### Materials provided
- Opening Delimiter -

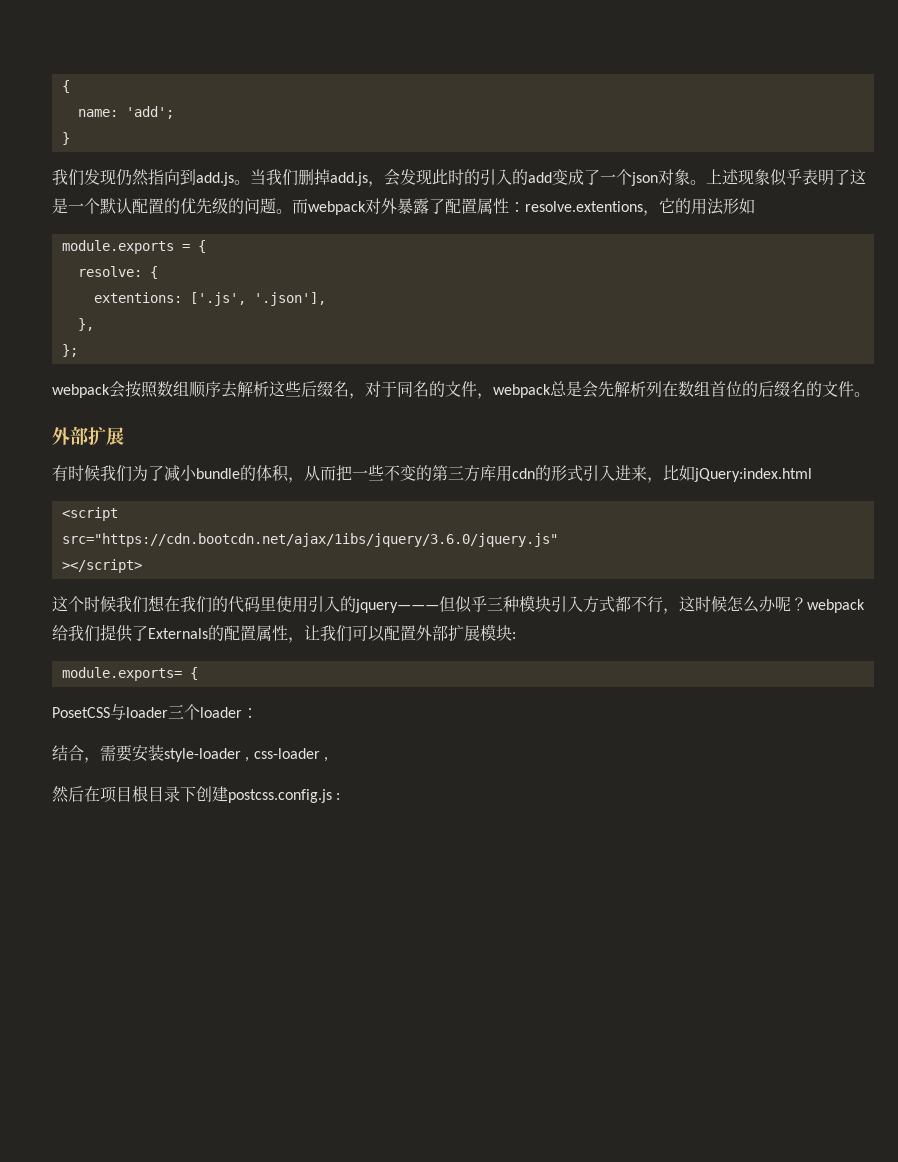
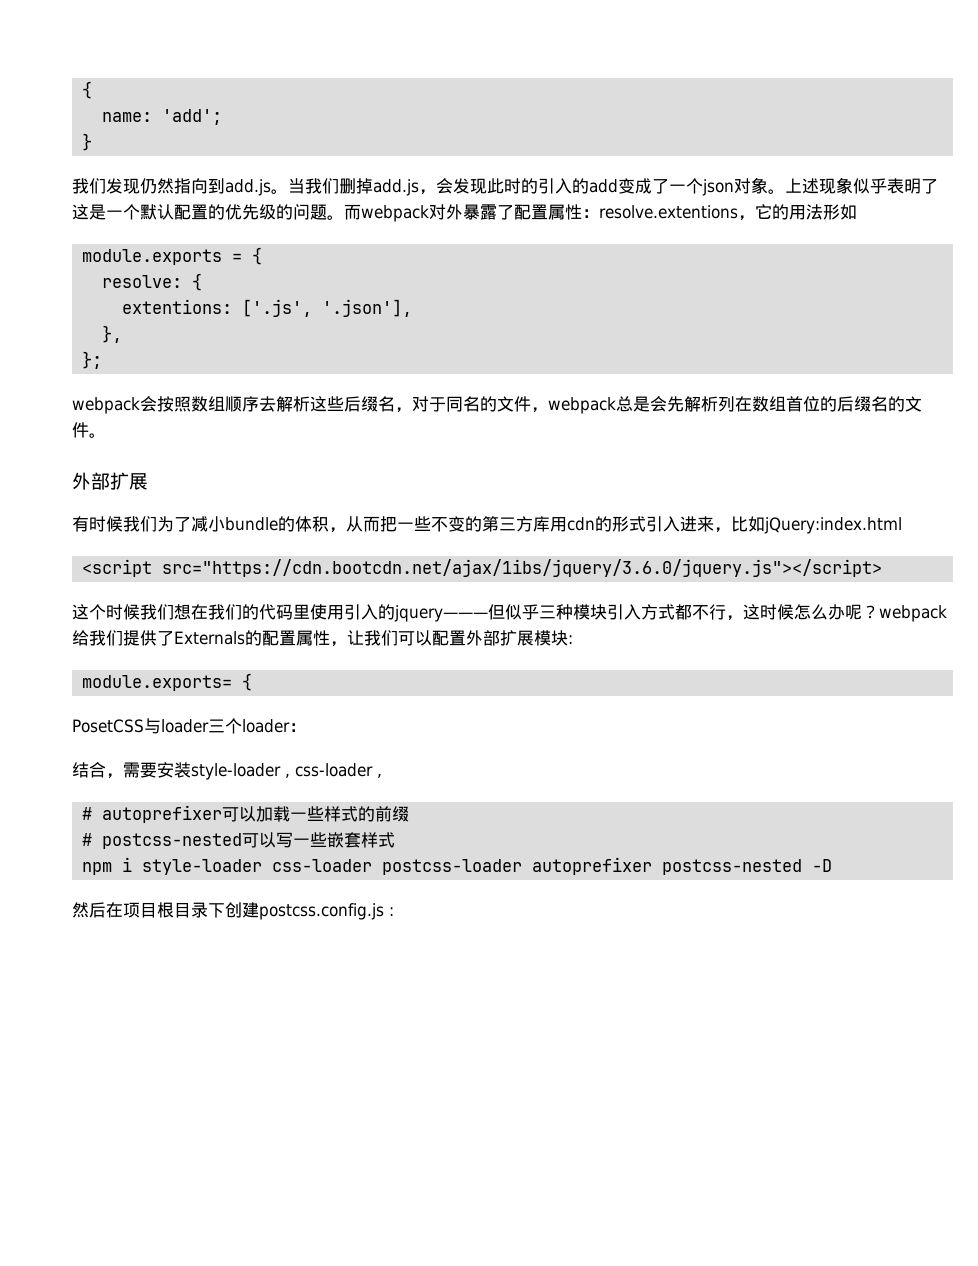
- <script
- src="https://cdn.bootcdn.net/ajax/1ibs/jquery/3.6.0/jquery.js"
- ></script>
+ <script src="https://cdn.bootcdn.net/ajax/1ibs/jquery/3.6.0/jquery.js"></script>
+ # autoprefixer可以加载一些样式的前缀
+ # postcss-nested可以写一些嵌套样式
+ npm i style-loader css-loader postcss-loader autoprefixer postcss-nested -D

- Closing Delimiter -

### The problem
Note each line above that holds "bootcdn", then copy all of them.

### Solution to this problem
- src="https://cdn.bootcdn.net/ajax/1ibs/jquery/3.6.0/jquery.js"
+ <script src="https://cdn.bootcdn.net/ajax/1ibs/jquery/3.6.0/jquery.js"></script>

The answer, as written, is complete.